Data shown Block Start

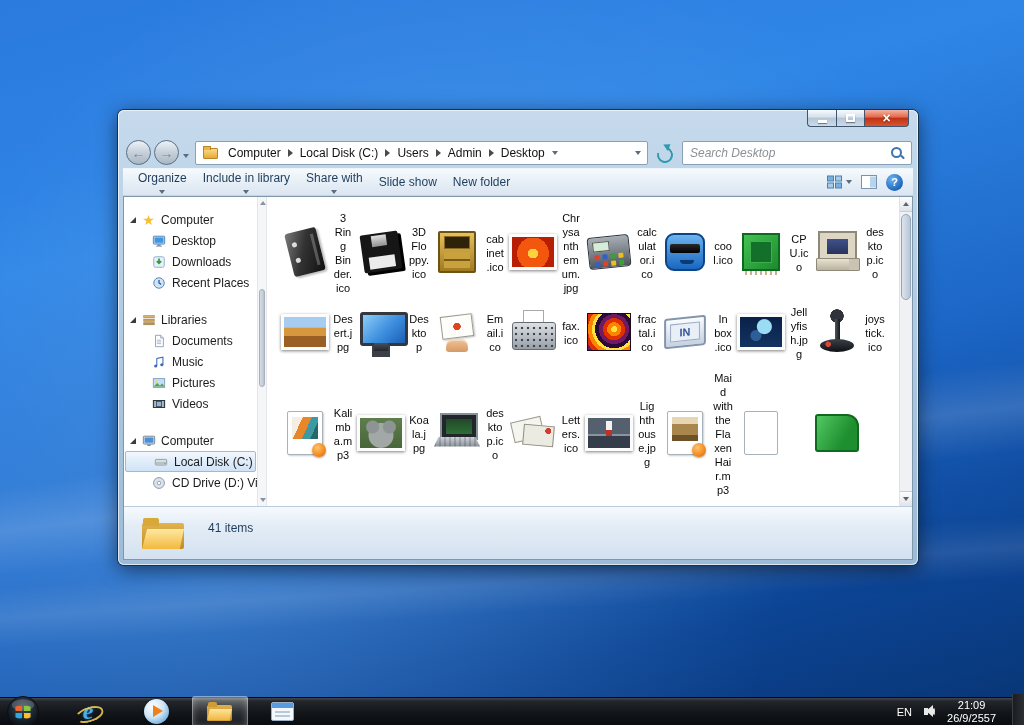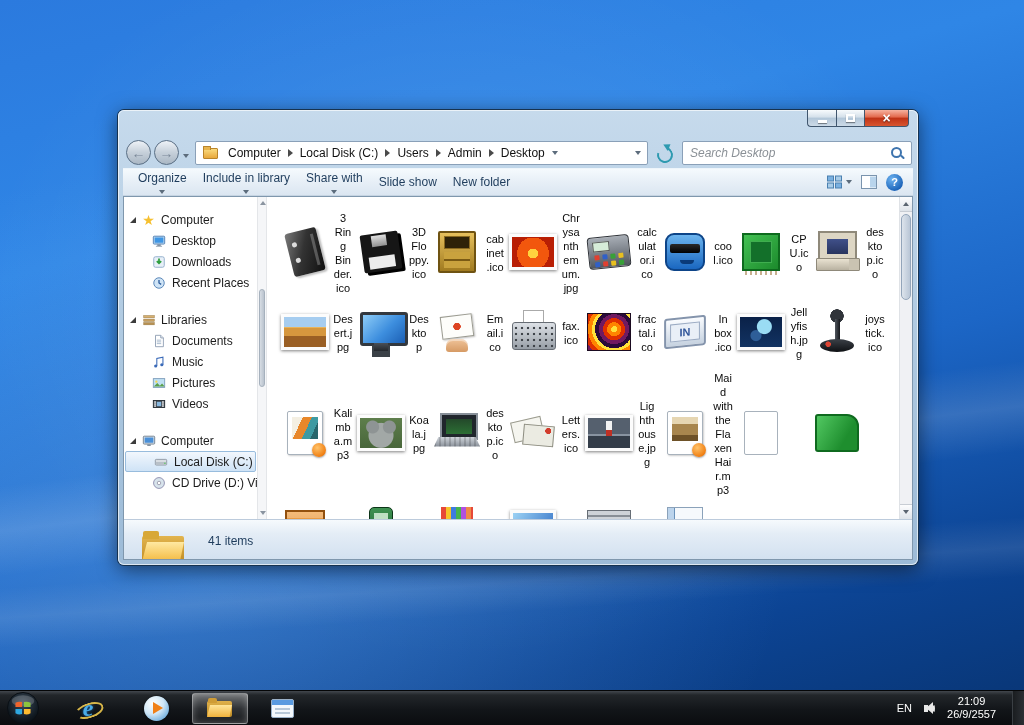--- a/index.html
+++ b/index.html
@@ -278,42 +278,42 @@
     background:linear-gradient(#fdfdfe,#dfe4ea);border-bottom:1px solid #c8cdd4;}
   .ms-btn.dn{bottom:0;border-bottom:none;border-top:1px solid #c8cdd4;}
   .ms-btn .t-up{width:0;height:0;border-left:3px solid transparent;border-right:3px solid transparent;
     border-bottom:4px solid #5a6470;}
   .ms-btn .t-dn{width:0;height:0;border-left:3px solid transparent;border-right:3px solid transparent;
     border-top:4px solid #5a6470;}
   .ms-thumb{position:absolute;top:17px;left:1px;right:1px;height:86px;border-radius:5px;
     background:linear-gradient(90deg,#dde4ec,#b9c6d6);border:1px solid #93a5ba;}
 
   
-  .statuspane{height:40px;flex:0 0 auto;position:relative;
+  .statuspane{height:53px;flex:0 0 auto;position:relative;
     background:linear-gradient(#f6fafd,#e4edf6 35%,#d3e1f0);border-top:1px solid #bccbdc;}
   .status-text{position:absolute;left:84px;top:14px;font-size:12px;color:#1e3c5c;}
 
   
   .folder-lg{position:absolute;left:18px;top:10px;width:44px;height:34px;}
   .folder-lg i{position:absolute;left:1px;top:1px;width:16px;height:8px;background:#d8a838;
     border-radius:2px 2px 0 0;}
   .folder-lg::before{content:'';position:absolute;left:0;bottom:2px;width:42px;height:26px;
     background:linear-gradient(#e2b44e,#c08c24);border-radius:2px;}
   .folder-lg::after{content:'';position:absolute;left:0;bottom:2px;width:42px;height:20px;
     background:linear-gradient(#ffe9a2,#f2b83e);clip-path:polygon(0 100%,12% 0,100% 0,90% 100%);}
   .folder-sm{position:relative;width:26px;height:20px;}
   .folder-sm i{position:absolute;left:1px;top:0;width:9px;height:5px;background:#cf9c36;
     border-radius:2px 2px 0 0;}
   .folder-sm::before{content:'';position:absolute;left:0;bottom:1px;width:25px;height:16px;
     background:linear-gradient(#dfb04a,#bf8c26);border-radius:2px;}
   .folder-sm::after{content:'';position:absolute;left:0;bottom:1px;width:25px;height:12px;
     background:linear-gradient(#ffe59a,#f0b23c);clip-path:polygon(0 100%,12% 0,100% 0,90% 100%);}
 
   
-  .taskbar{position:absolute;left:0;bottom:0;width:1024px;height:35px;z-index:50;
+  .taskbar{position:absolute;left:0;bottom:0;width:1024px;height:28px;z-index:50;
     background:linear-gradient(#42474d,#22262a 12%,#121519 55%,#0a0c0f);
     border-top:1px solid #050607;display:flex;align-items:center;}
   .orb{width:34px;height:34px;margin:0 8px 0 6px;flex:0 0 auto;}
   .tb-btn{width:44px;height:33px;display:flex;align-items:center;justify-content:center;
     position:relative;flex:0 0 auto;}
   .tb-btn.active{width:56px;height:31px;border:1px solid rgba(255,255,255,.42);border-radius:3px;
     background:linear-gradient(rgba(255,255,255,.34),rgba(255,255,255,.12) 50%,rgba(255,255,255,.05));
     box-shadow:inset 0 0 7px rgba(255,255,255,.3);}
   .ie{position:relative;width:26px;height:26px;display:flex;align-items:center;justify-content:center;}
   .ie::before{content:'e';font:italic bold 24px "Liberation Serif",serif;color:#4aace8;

Data shown Block End
Data shown Block Start

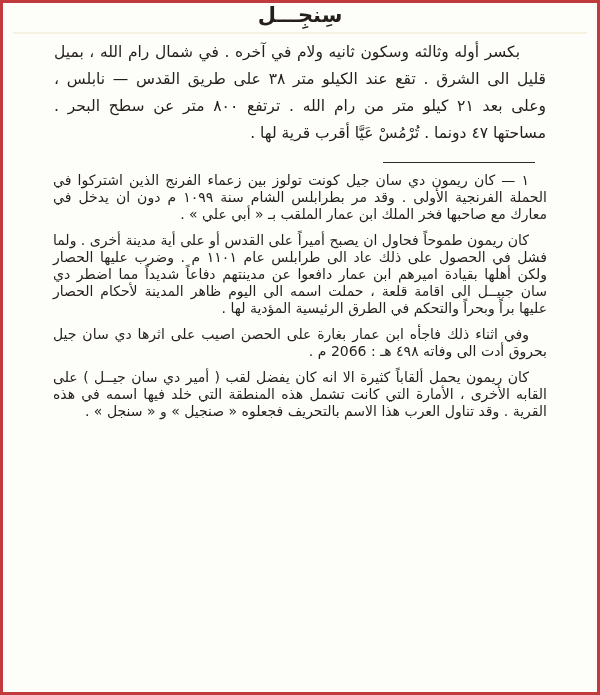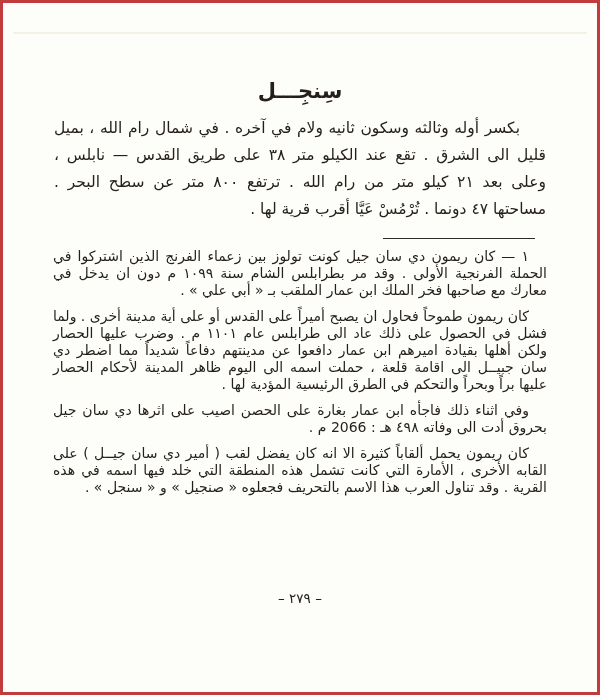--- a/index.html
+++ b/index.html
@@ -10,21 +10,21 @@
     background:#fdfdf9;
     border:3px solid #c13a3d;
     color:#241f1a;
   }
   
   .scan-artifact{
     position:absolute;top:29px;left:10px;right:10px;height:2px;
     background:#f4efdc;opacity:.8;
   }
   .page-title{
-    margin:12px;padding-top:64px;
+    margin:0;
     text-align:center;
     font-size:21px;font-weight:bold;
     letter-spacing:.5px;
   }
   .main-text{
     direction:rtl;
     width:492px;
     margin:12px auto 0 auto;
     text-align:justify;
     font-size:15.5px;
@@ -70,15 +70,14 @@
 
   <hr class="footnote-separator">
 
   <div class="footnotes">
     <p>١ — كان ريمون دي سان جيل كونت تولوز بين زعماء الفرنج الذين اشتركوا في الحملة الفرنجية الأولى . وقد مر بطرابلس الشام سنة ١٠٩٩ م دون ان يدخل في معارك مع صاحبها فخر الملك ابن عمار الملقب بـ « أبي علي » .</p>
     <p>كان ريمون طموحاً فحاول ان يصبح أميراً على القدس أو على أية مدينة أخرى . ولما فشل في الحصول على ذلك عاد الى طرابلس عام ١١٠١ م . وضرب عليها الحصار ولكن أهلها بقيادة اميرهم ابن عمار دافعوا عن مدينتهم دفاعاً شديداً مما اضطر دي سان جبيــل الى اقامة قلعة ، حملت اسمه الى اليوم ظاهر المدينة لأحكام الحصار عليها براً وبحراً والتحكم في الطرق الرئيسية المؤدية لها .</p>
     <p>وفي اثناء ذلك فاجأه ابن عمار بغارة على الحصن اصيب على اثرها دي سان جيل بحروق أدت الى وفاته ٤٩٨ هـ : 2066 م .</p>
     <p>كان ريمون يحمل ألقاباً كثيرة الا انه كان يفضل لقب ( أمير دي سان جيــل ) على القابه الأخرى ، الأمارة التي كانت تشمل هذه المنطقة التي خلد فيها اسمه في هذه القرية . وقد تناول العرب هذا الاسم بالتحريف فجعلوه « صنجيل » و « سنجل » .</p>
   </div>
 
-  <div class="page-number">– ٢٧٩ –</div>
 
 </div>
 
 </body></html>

Data shown Block End

### Work to complete
Give back, word for word, only the lines above from the line holding "<p>وفي اثناء ذلك" to the line holding "</body></html>", both included.

### Written response
     <p>وفي اثناء ذلك فاجأه ابن عمار بغارة على الحصن اصيب على اثرها دي سان جيل بحروق أدت الى وفاته ٤٩٨ هـ : 2066 م .</p>
     <p>كان ريمون يحمل ألقاباً كثيرة الا انه كان يفضل لقب ( أمير دي سان جيــل ) على القابه الأخرى ، الأمارة التي كانت تشمل هذه المنطقة التي خلد فيها اسمه في هذه القرية . وقد تناول العرب هذا الاسم بالتحريف فجعلوه « صنجيل » و « سنجل » .</p>
   </div>
 
-  <div class="page-number">– ٢٧٩ –</div>
 
 </div>
 
 </body></html>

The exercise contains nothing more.